[Edit difference data]
####

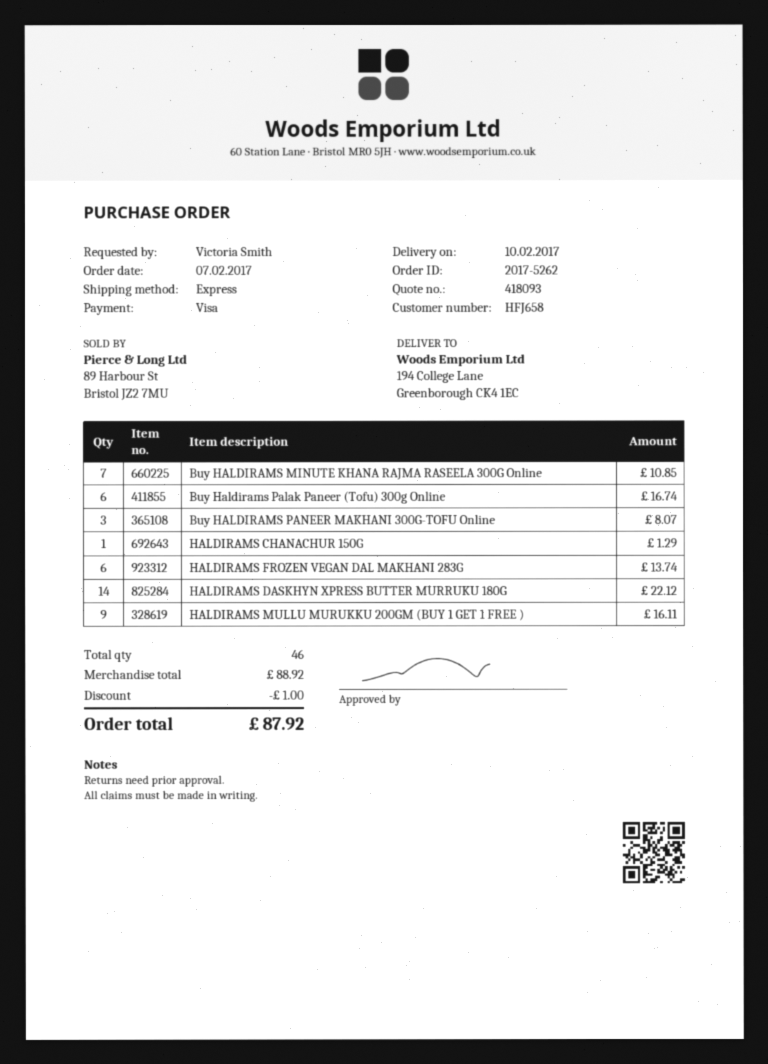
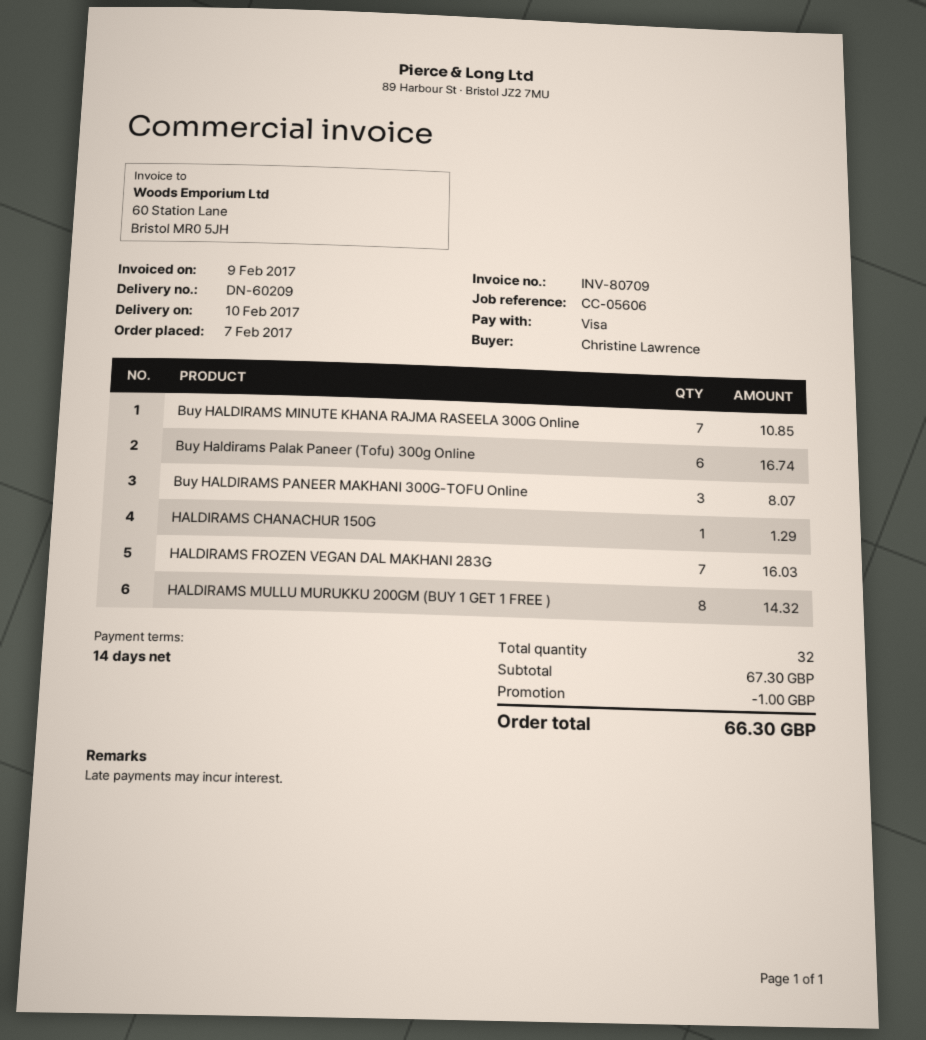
ordered by: Victoria Smith -> Christine Lawrence
HALDIRAMS FROZEN VEGAN DAL MAKHANI 283G: 6 for 13.74 -> 7 for 16.03
HALDIRAMS DASKHYN XPRESS BUTTER MURRUKU 180G: 14 for 22.12 -> none
HALDIRAMS MULLU MURUKKU 200GM (BUY 1 GET 1 FREE ): 9 for 16.11 -> 8 for 14.32
total quantity: 46 -> 32
subtotal: 88.92 -> 67.30
total: 87.92 -> 66.30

####

• _To do_:
In the copy, include every record exactly and no pictures.

• _Answer space_:
ordered by: Victoria Smith -> Christine Lawrence
HALDIRAMS FROZEN VEGAN DAL MAKHANI 283G: 6 for 13.74 -> 7 for 16.03
HALDIRAMS DASKHYN XPRESS BUTTER MURRUKU 180G: 14 for 22.12 -> none
HALDIRAMS MULLU MURUKKU 200GM (BUY 1 GET 1 FREE ): 9 for 16.11 -> 8 for 14.32
total quantity: 46 -> 32
subtotal: 88.92 -> 67.30
total: 87.92 -> 66.30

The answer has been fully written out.